I’m Baaaaaack: Training Update

It’s been a few weeks since I last updated the blog, so here’s a brief update. It’s been all training and travel for me lately.

I changed training plans. Generally I’d say switching midstream is a bad idea, but I made the change for a couple of good reasons (in my mind).

a) I got an early start. The standard window for marathon training is 16 weeks, but I started training 20 weeks before the race to give myself a little head start in case of setbacks: illness (check), tough work weeks (check), vacation (check, and a stingray sting to boot). I started my new plan 15 weeks before the race, and I’m committed to seeing it through to the marathon!

b) I wasn’t confident in my existing plan. Leading up to and after the Peachtree Road Race, I began a ramp up of my weekly mileage from around 20 miles per week to 26/27 miles per week in anticipation of marathon training. Starting the plan at that weekly mileage caused my old plan to ramp up my long runs wayyyy faster than I was comfortable with. In the beginning, it was easy enough to subtract a mile or two from the long run and add it to a midweek run. As the long runs got to 16/18/20 miles in weeks 5, 6, and 7, I was basically going to have to rewrite the plan. I don’t feel comfortable with my expertise in designing marathon training plans, so I did a lot of research and selected a plan that excites me and makes me feel confident again! I think the mental aspect of training is so important, and I’m excited to be back on track.
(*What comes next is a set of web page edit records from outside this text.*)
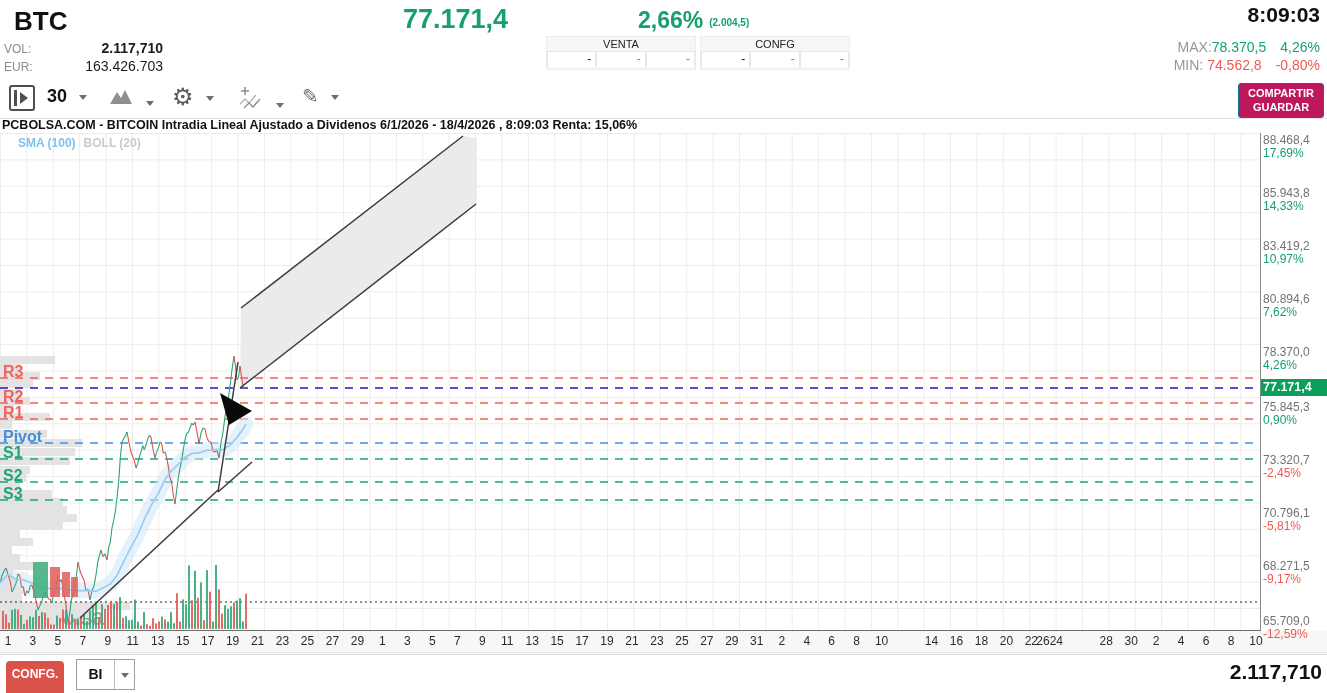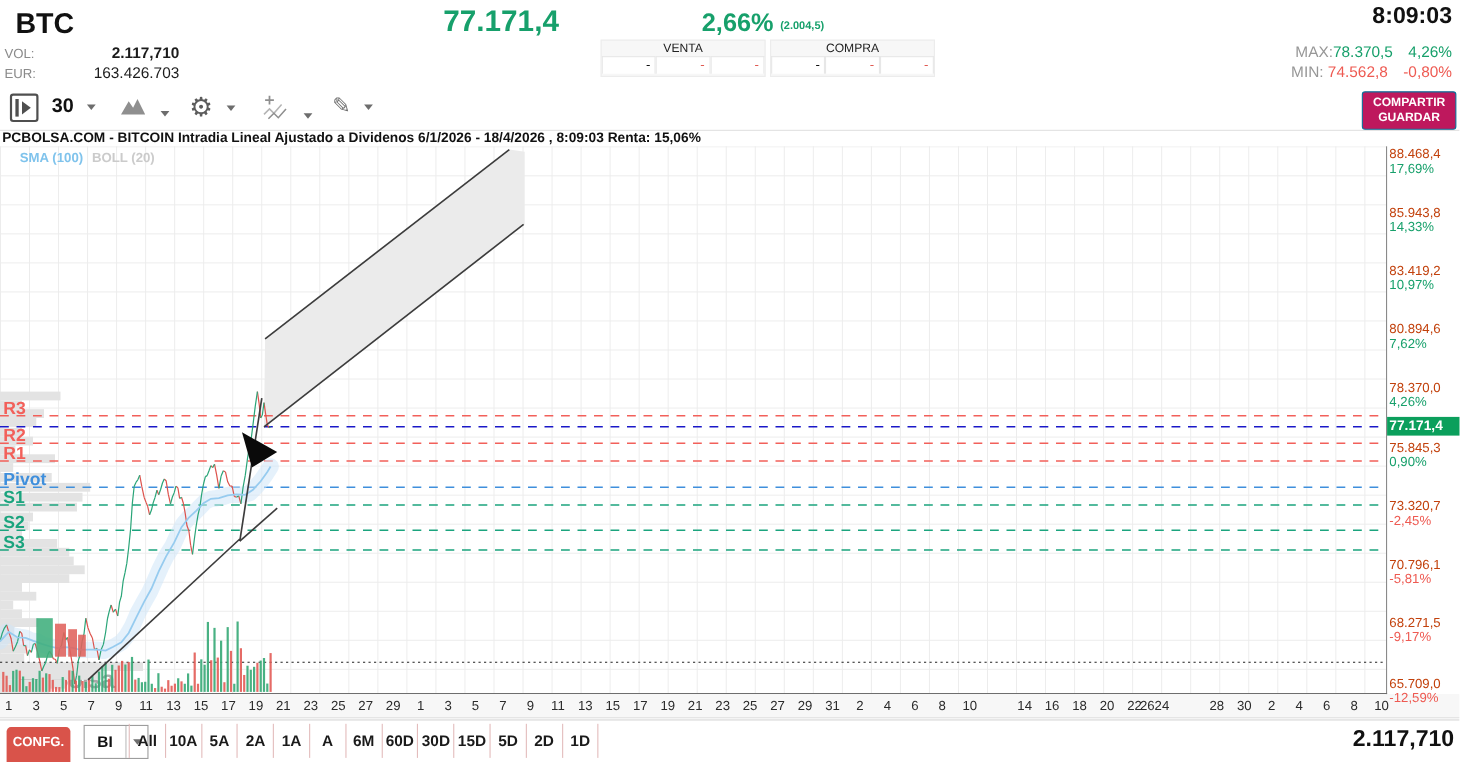"COMPRA" div.qhead { text: COMPRA -> CONFG }
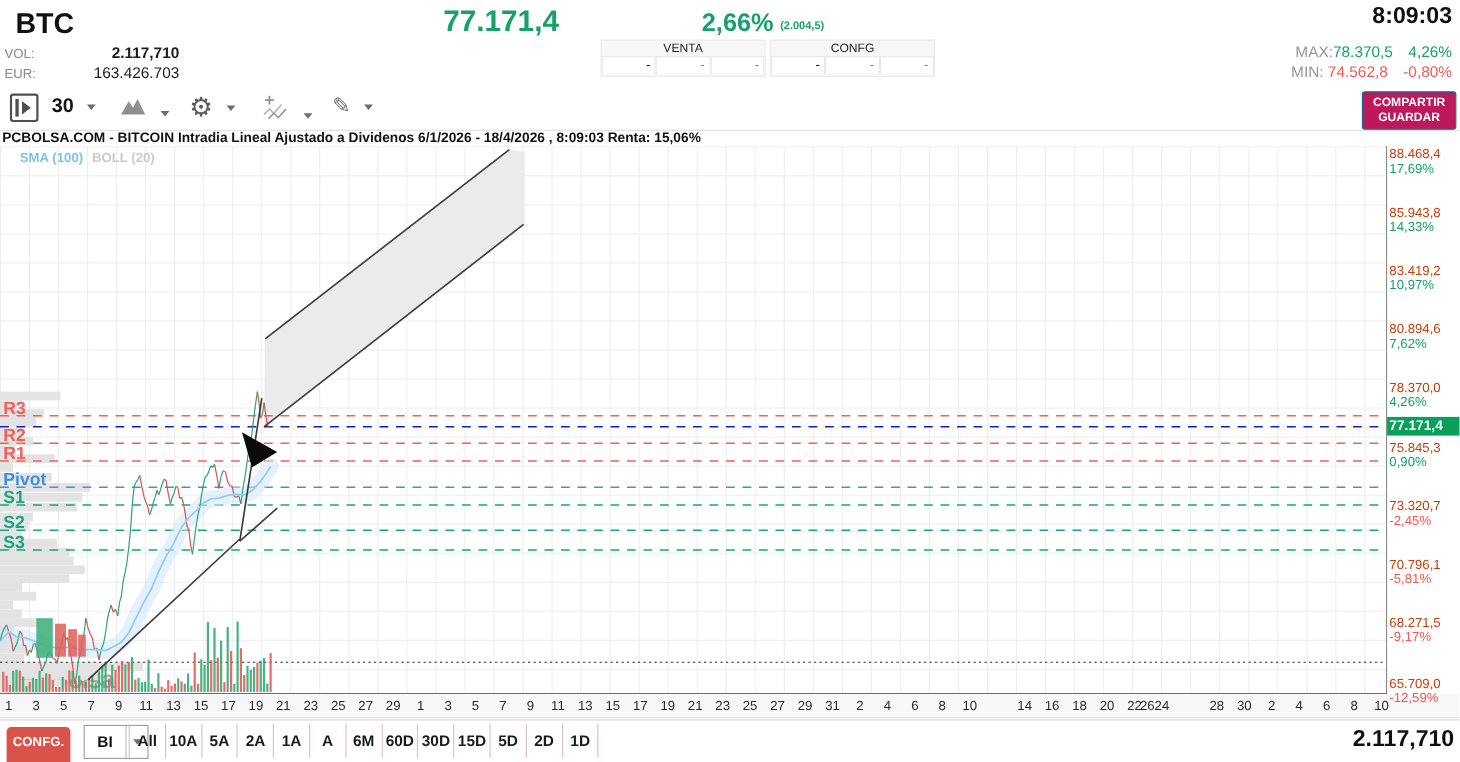"88.468,4" .ytick .yp { color: #c2410c -> #737373 }
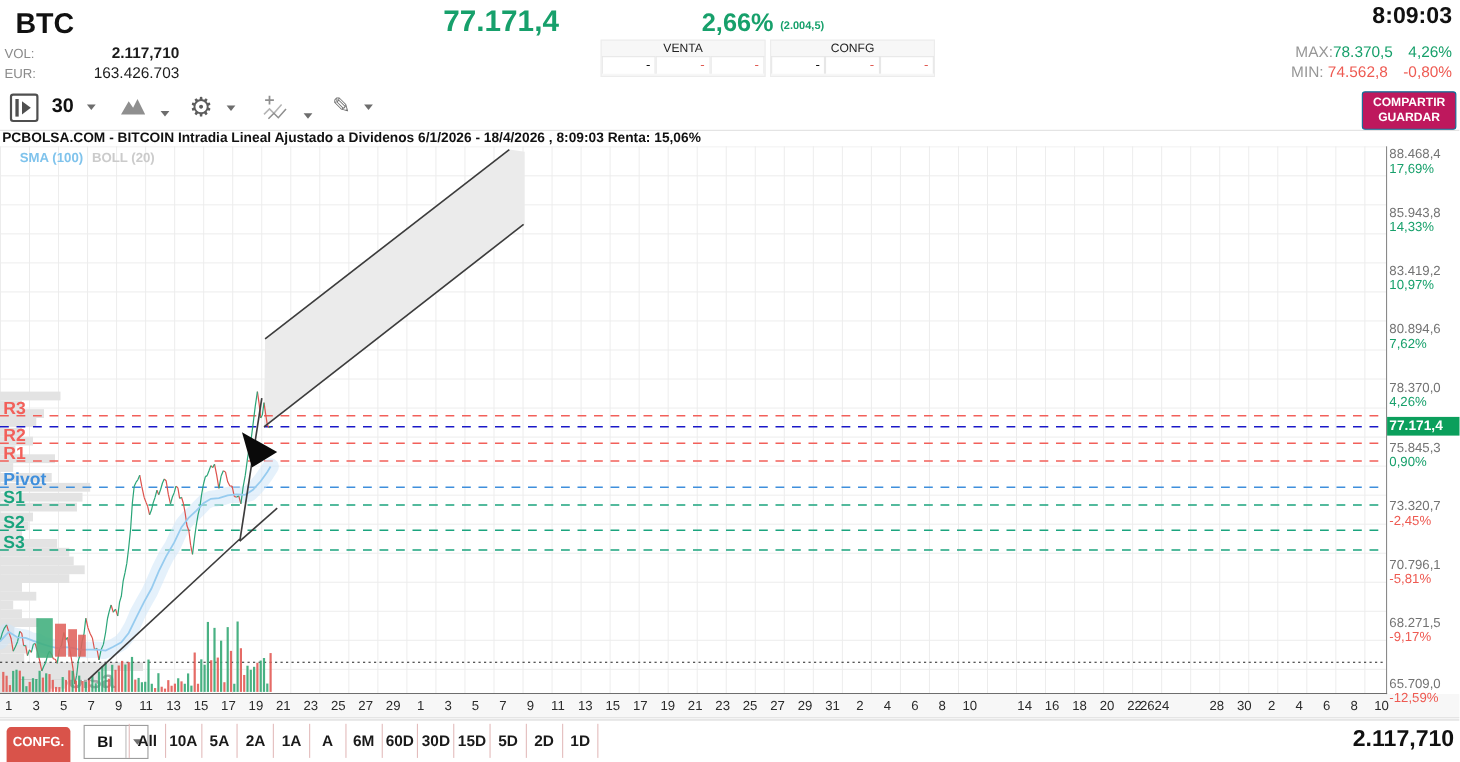"All" div.abs { html: <div> <div>All</div> <div>10A</div> <div>5A</div> <div>2A</div> <div>1A</div> <div>A</div> <div>6M</div> <div>60D</div> <div>30D</div> <div>15D</div> <div>5D</div> <div>2D</div> <div>1D</div> </div> -> none }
I spent a week in Boston. Home to tons of history, delicious seafood, fall-like August weather, and the world’s greatest marathon. I ate amazing food, went on a ghost tour, and had the best week of training! (I got some work done too.)

Boston: a couple photos from runs along the Charles River, the best lobster roll from Neptune Oyster House, and the graveyard behind Old North Church.

My stingray wound is healing! Thanks to googling stingray wounds, I was pretty certain I’d end up with a massively infected foot and 4 months of healing. I’ll post specifics later because there is sad shortage of positive experiences with stingray wounds on the internet. With vigilant cleaning/dressing/infection prevention, I was able to continue training for the marathon through the healing process and avoided infection without the use of antibiotics.

Look out for a yummy post coming up soon!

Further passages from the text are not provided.